Programme Specifications

Programme Specification

BA (Hons) History

Academic Year: 2019/20

This specification provides a concise summary of the main features of the programme and the learning outcomes that a typical student might reasonably be expected to achieve and demonstrate if full advantage is taken of the learning opportunities that are provided.

This specification applies to delivery of the programme in the Academic Year indicated above. Prospective students reviewing this information for a later year of study should be aware that these details are subject to change as outlined in our Terms and Conditions of Study.

This specification should be read in conjunction with:

  • Summary
  • Aims
  • Learning outcomes
  • Structure
  • Progression & weighting

Programme summary

Awarding body/institution Loughborough University
Teaching institution (if different)
Owning school/department School of Social Sciences
Details of accreditation by a professional/statutory body
Final award BA(Hons)/BA(Hons)+ DPS/DIntS
Programme title History
Programme code EUUB09
Length of programme The duration of the programme is either 6 semesters (three-year programme), or 8 semesters (four-year programme, including a placement year). The three-year programme allows, at Part B (Semester Two), for a course of study to be taught in English at a foreign University.
UCAS code V100/V101
Admissions criteria

BA(Hons) - http://www.lboro.ac.uk/v100

BA(Hons)+ DPS/DIntS - http://www.lboro.ac.uk/v101

 

Date at which the programme specification was published Wed, 07 Aug 2019 10:47:01 BST

1. Programme Aims

      

·         To equip students with knowledge, understanding and skills in Modern History.

·         To develop an understanding of the value of history both as an area of study and a tool for analysing the contemporary world by fostering critical, creative and independent thinking and a sensitive and disciplined approach to the subject

·         To stimulate students' enthusiasm for history through the deployment of cutting-edge teaching technologies and pedagogies designed to encourage student engagement.

·         To foster, enhance and advance students' personal development through a range of individual and team based learning activities.

·         To develop competence and practical skills which are transferable to a wide range of professions and careers as well as life experiences.

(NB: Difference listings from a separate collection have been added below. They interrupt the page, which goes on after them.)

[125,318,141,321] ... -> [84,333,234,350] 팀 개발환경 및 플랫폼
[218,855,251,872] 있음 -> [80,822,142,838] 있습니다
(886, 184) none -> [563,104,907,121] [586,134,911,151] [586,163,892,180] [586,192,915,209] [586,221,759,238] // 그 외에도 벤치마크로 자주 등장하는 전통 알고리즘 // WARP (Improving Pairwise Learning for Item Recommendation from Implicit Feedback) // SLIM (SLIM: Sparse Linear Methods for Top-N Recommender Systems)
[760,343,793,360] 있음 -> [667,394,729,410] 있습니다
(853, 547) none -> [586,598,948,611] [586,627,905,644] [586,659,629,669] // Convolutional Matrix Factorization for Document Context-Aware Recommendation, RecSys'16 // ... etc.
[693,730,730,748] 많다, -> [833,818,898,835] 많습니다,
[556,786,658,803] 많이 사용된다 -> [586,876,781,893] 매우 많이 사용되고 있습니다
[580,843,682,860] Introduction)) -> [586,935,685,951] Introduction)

2. Relevant subject benchmark statements and other external reference points used to inform programme outcomes:

  • QAA Subject Benchmarking Statement – History   
  • Framework for Higher Education Qualifications  
  • Association of Graduate Careers Advisory Services, Careers Education Benchmark Statement
  •  University Learning and Teaching Strategy

3. Programme Learning Outcomes

3.1 Knowledge and Understanding

On successful completion of this programme, students should be able to demonstrate knowledge and understanding of:

1.    the idea of academic disciplines as dynamic, plural and contested; developed within the broader framework of the social sciences and humanities;

2.    the potential applications of concepts within a broader critical framework;

3.    the main methodologies used in the analysis and interpretation of texts, other sources and data;

4.    past societies and historical processes over a chronological and geographical range, encompassing the modern history of Britain, Europe, and the World;

5.    the use of primary evidence in historical argument;

6.    History as an academic discipline, its schools of interpretations, and the variety of methodological approaches and theoretical foundations.

3.2 Skills and other attributes

a. Subject-specific cognitive skills:

 

On successful completion of this programme, students should be able to:

1.    demonstrate knowledge of cultural, political and social difference, through the analysis of the past;

2.    abstract and synthesise information in order to discuss changes in ways of thinking, cultural practices and behaviours over time;

3.    assess the merits of contrasting theories, explanations and arguments;

4.    critically evaluate and interpret a range of evidence, including texts, oral histories, visual materials other virtual sources and data;

5.    critically assess the construction of history as a political, cultural and social practice;

6.    appreciate the complexities and diversity of past events and mentalities;

7.    show a critical awareness of the problems inherent in historical sources and in interpreting the past.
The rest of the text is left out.